# TASK BRIEF
Among the lines below, copy each one in which "start" appears.

# SOURCE INFORMATION
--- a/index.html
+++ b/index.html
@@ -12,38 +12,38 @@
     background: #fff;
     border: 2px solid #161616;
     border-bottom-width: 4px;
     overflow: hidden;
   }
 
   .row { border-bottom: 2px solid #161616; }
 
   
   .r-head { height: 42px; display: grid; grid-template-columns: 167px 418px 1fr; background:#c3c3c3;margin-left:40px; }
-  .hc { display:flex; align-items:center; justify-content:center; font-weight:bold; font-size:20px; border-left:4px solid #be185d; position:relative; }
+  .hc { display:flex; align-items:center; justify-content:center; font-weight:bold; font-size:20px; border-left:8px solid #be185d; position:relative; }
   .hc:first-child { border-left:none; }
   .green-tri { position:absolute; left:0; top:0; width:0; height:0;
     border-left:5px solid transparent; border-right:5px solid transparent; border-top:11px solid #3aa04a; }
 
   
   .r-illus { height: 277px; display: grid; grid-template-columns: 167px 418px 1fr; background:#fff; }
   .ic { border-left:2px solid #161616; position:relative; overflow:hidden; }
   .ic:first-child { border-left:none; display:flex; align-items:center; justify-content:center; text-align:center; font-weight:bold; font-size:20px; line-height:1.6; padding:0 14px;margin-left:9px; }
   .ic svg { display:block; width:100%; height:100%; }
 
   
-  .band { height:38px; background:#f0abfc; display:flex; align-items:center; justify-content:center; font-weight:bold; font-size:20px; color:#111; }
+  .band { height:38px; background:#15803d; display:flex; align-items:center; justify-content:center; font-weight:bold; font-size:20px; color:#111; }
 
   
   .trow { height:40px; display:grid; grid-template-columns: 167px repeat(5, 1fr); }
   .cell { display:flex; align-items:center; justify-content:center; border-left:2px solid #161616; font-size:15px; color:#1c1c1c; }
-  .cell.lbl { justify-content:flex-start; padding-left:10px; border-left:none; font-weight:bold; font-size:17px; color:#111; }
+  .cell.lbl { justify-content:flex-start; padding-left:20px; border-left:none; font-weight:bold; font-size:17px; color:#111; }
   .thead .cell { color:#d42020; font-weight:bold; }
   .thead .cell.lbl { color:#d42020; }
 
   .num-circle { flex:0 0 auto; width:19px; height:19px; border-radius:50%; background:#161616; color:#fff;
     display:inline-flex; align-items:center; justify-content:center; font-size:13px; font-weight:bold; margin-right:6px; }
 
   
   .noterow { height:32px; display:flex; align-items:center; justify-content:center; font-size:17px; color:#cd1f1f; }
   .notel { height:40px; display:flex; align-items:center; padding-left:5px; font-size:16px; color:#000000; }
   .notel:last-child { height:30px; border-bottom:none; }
* * *
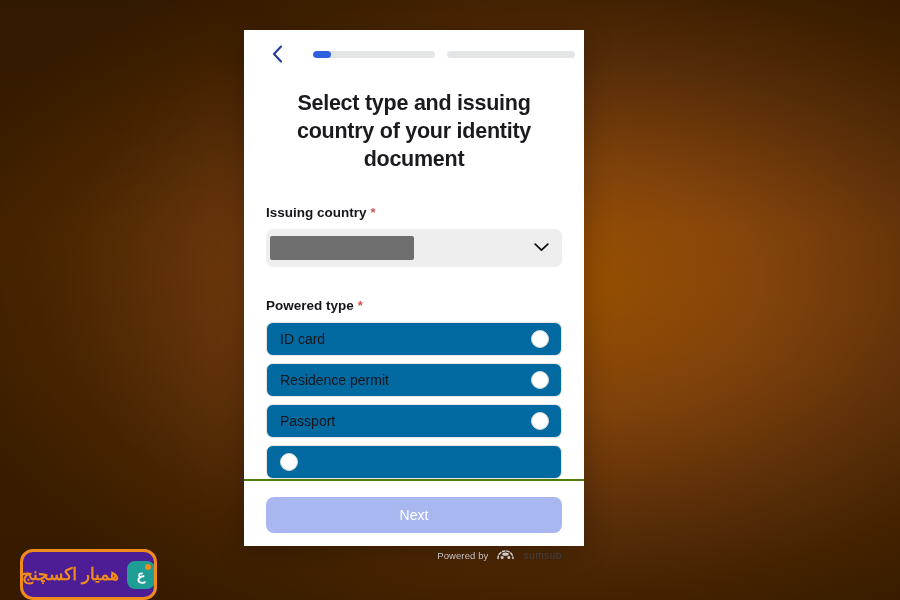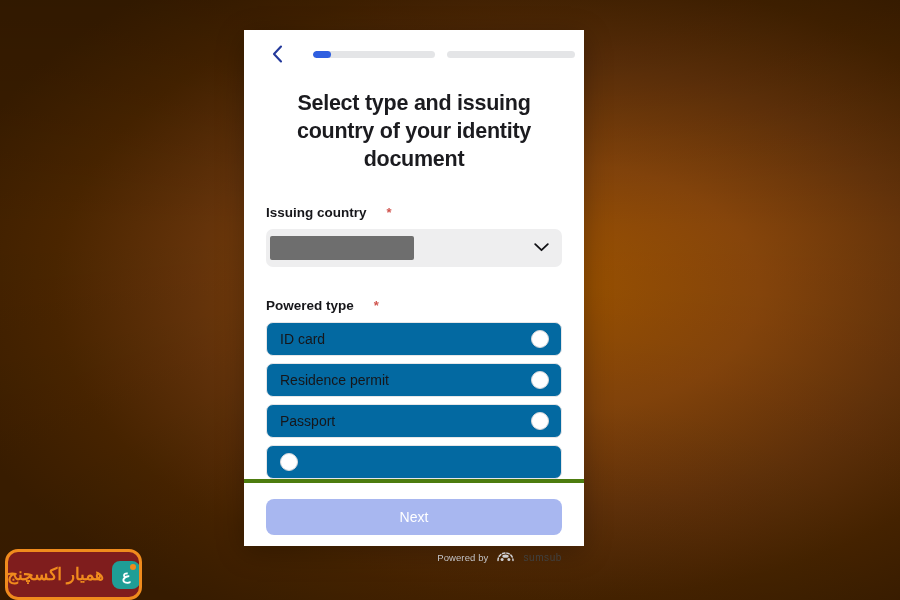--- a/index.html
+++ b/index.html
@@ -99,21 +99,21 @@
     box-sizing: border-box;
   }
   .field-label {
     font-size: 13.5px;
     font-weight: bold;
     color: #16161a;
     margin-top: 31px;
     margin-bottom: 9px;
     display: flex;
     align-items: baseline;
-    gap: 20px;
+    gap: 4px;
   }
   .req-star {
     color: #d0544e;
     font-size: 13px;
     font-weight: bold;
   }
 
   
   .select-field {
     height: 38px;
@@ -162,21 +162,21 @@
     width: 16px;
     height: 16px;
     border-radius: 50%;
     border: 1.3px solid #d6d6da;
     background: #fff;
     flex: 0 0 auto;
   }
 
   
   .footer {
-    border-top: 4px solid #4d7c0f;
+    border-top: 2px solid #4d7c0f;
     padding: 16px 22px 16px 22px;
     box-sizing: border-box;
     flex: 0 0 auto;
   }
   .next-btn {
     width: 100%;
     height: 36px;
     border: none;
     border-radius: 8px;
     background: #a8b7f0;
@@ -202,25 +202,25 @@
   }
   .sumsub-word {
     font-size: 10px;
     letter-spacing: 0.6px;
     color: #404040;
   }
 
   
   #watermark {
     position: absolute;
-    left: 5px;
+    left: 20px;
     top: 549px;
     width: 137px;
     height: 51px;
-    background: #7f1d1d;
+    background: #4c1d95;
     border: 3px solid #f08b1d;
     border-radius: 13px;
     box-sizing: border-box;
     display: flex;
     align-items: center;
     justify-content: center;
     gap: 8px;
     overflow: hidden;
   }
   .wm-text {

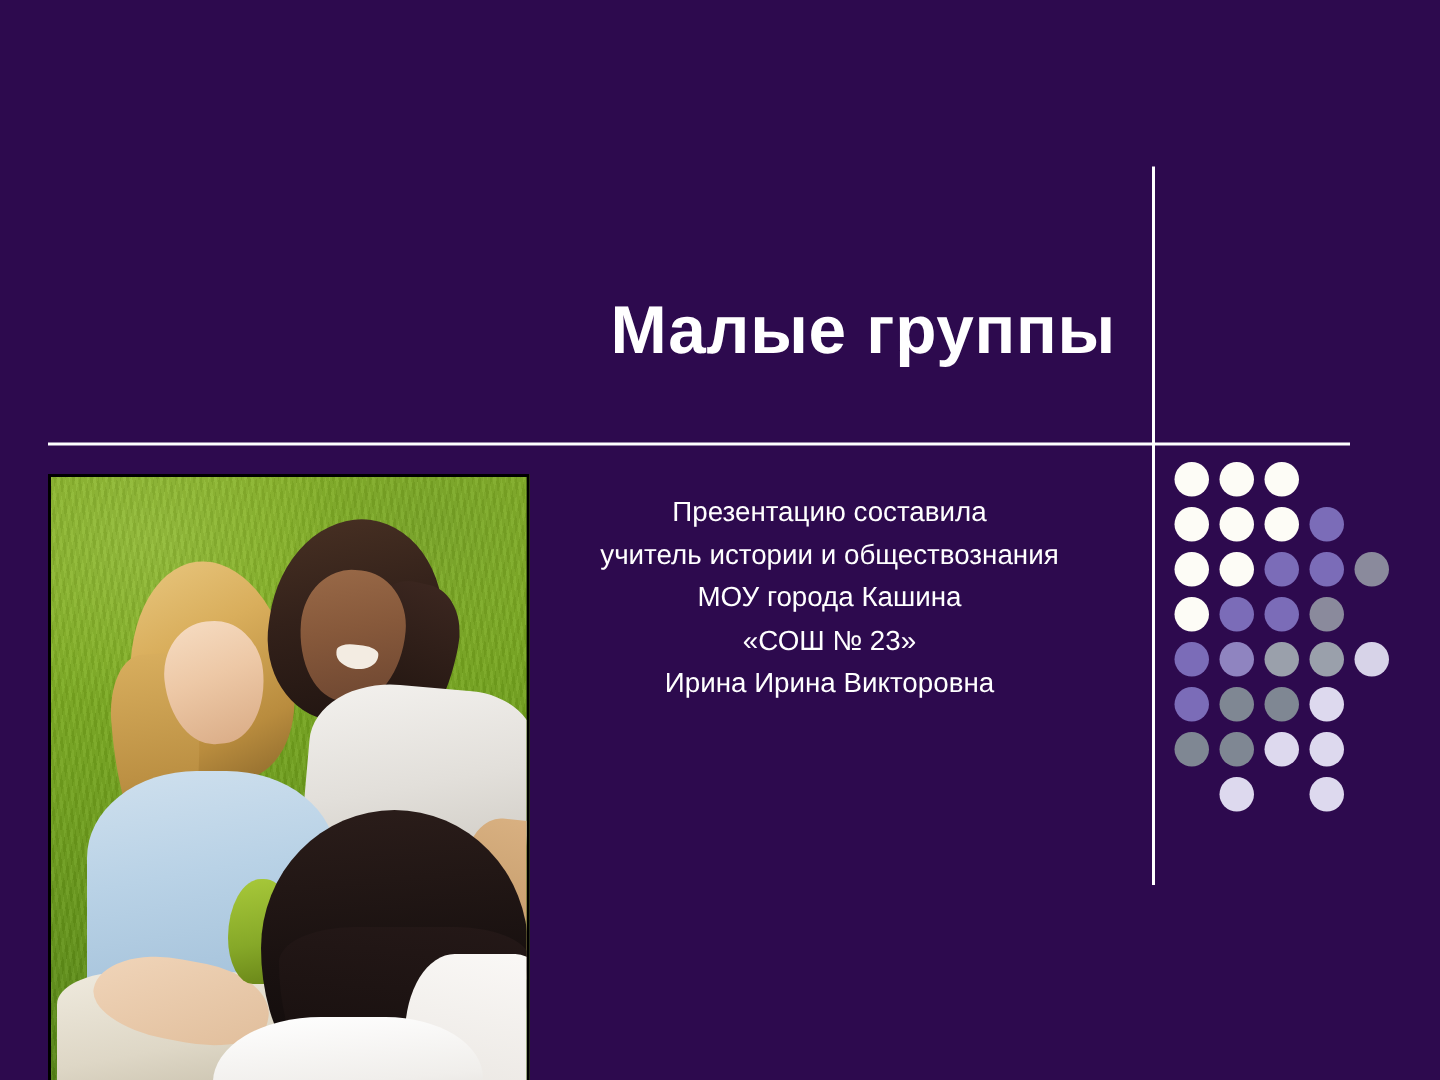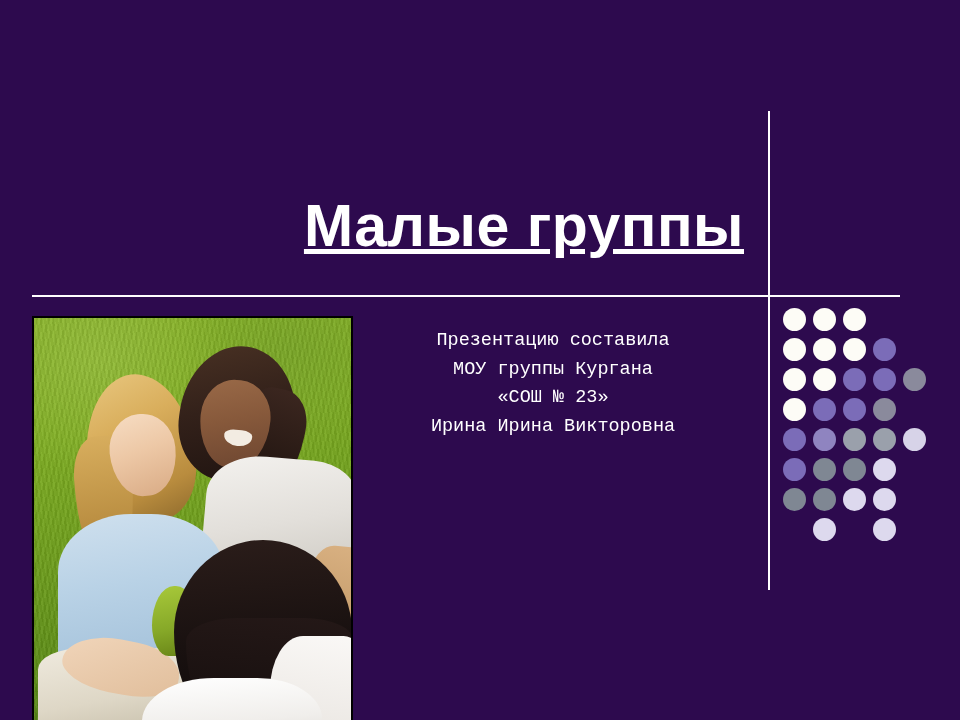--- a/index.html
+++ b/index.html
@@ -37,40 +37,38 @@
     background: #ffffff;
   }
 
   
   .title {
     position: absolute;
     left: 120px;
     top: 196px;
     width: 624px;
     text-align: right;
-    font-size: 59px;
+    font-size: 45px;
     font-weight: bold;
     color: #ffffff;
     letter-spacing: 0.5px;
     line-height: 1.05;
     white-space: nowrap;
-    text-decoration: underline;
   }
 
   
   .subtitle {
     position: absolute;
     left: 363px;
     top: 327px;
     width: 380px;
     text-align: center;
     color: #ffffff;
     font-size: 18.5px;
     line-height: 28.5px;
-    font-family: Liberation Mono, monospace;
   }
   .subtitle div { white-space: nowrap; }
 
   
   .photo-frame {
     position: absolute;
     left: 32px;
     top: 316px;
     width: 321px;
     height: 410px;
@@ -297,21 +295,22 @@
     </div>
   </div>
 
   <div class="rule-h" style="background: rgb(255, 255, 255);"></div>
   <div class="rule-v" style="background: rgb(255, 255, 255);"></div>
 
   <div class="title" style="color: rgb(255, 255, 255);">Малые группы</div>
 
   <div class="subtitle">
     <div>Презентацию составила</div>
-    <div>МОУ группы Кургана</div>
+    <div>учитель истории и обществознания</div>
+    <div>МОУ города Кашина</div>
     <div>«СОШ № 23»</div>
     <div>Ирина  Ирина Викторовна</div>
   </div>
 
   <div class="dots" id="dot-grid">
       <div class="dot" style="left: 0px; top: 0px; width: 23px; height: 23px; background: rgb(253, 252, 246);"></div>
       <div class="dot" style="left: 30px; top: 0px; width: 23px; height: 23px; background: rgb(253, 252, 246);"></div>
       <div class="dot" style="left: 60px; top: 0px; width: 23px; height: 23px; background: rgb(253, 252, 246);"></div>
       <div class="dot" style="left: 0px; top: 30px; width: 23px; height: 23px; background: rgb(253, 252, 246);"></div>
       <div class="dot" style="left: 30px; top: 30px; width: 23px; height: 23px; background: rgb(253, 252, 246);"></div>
* * *
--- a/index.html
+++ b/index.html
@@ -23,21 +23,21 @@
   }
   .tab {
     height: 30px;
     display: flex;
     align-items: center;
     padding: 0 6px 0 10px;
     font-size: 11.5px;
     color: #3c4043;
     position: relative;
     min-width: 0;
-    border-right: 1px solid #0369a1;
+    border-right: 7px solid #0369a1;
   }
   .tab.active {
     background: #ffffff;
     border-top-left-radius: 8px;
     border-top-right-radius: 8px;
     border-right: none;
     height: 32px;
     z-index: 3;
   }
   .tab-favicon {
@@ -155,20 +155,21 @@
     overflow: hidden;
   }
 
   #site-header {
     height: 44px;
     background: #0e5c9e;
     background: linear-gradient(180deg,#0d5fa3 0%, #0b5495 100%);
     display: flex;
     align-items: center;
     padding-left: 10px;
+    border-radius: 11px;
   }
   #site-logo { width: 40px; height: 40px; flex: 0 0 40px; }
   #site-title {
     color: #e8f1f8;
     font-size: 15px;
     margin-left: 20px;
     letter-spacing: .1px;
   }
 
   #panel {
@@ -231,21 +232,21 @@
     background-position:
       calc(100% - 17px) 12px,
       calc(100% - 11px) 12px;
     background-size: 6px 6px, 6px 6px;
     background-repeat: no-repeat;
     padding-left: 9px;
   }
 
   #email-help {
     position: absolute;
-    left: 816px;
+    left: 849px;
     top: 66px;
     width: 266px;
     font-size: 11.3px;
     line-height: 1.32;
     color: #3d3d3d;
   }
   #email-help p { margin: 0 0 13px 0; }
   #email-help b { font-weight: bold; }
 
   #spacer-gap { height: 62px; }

# WRITTEN ANSWER
-  .cell.lbl { justify-content:flex-start; padding-left:10px; border-left:none; font-weight:bold; font-size:17px; color:#111; }
+  .cell.lbl { justify-content:flex-start; padding-left:20px; border-left:none; font-weight:bold; font-size:17px; color:#111; }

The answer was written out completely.